Кинковши всмотрелся в лицо собеседника, оглядел его с головы до ног и для
себя решил, что тот ему нравится. Во всяком случае, гость обладал чувством
юмора, и уже одно это располагало к нему.
- Дед моего деда - выходец из Венгрии, - сказал он, крепко пожимая
протянутую руку, - но бабка моей бабки - валашка. А что касается акцента, то
это местный говор. За последние десятилетия сюда приехало много венгров, и
многие из них осели здесь. Так что я румын не в меньшей степени, чем вы.
Только вот я не так богат, - он рассмеялся, отчего кожа на его лице
сморщилась еще больше и обнажились желтые полустертые зубы. - Думаю, вы
приняли меня за крестьянина. Ну, уж кто я есть, тот и есть. А что до "мой
господин" - вы предпочитаете, чтобы я называл вас "товарищ"?
- О господи, нет! Только не это! - незамедлительно откликнулся Драгошани.
- "Мой господин" вполне меня устраивает, спасибо, - он тоже рассмеялся. -
Пойдемте, вы покажете мне эту вашу "английскую" комнату...
Кинковши повел его от "Волги" к высокому с остроконечной крышей зданию
гостиницы - Комнаты . - ворчал он, - о, у меня много комнат По четыре на
каждом этаже. Если хотите, можете снять сразу несколько.
- Одной вполне достаточно, - ответил Драгошани, - если, конечно, при ней
есть ванна и туалет.
- А, апартаменты! Тогда это будет верхний этаж. Комната с ванной и
туалетом под самой крышей. Очень современно.
- Не сомневаюсь, - уже мягче ответил Драгошани. Нижний этаж дома был
оштукатурен, и в песочного цвета штукатурку вдавлены камешки. Возможно, это
было связано с поднимавшейся снизу сыростью. Стены верхних этажей были
каменные. Дому, должно быть, исполнилось не менее трехсот лет. Это Драгошани
вполне устраивало, поскольку облегчало возможность вернуться в прежние
времена, к истокам происхождения и даже раньше.

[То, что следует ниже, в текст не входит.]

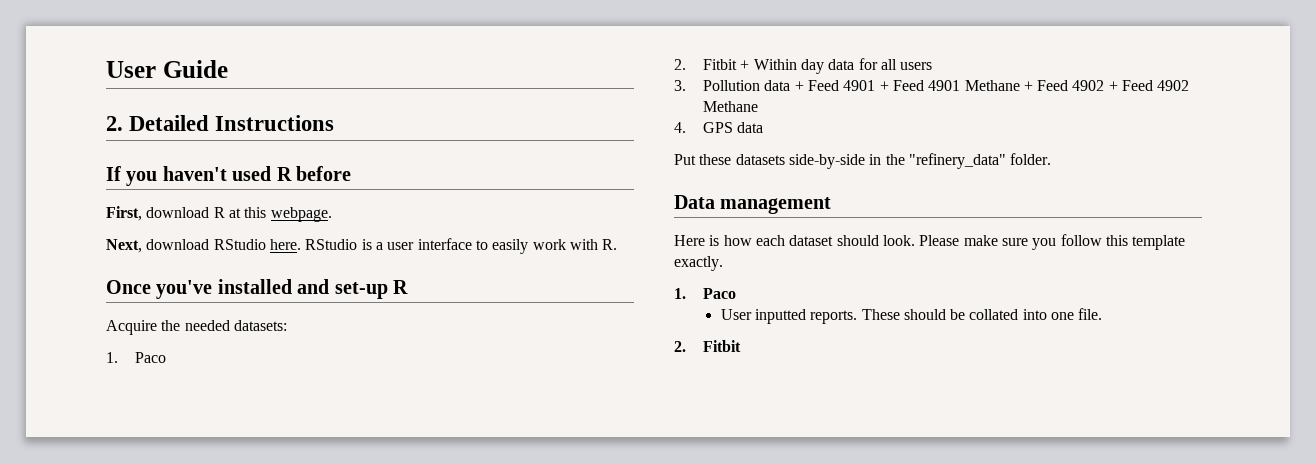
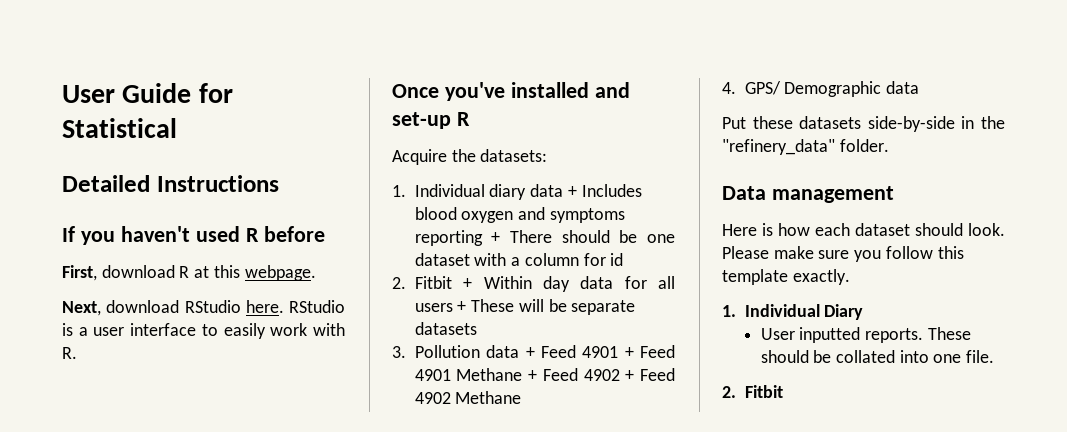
[106,116,123,131] // 2. -> [198,83,233,103] [62,118,177,138] for Statistical //
[184,320,230,331] needed -> (476, 155) none
[134,352,166,363] Paco -> [414,184,642,200] [414,207,625,223] [414,230,675,246] [414,253,624,266] Individual diary data + Includes blood oxygen and symptoms reporting + There should be one dataset with a column for id
(933, 66) none -> [457,299,636,315] [414,322,477,335] + These will be separate datasets
[702,122,733,133] GPS -> [744,81,882,97] GPS/ Demographic
[702,288,736,299] Paco -> [744,304,864,320] Individual Diary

- Сколько лет вы отсутствовали? - поинтересовался Кинковши, вводя его в
дом и провожая в одну из комнат первого этажа; затем добавил:
- Вам придется побыть немного здесь, пока я приготовлю для вас комнату
наверху. Час-два, не больше.
Драгошани сбросил ботинки, повесил пиджак на спинку деревянного стула и
упал на кровать - в пятно солнечного света, проникавшего в комнату сквозь
овальной формы окно.
- Я не живу здесь уже полжизни, - сказал он, - но мне всегда приятно сюда
возвращаться. Последние три года я приезжал сюда каждое лето и буду
приезжать еще четыре года.
- О? Вы уже спланировали свое будущее? Еще четыре года? Звучит чересчур
определенно. Что вы имеете в виду?
Драгошани лег на спину, закинул руки за голову и, полуприкрыв от яркого
солнца глаза, посмотрел на собеседника.
- Исследовательская работа, - ответил он. - История здешних мест.
Поскольку я могу проводить здесь не более двух недель в году, мне
понадобится еще четыре года.
- История? Эта страна вся пронизана историей. Но это ведь не ваша
профессия? Я имею в виду, что не историей вы зарабатываете себе на жизнь?
- Нет, - покачал головой человек на кровати. - В Москве я работаю.., в
похоронном бюро. Это была почти что правда.
- Да... - пробормотал Кинковши, - это всем когда-нибудь нужно. Ну что ж,
я пойду подготовлю для вас комнату. И распоряжусь относительно еды. Если вам
понадобится туалет, он здесь рядом, в коридоре. Чувствуйте себя, как дома...
Ответа не последовало. Взглянув на Драгошани, он увидел, что глаза его
закрыты - в комнате, освещенной теплыми лучами солнца стояла тишина.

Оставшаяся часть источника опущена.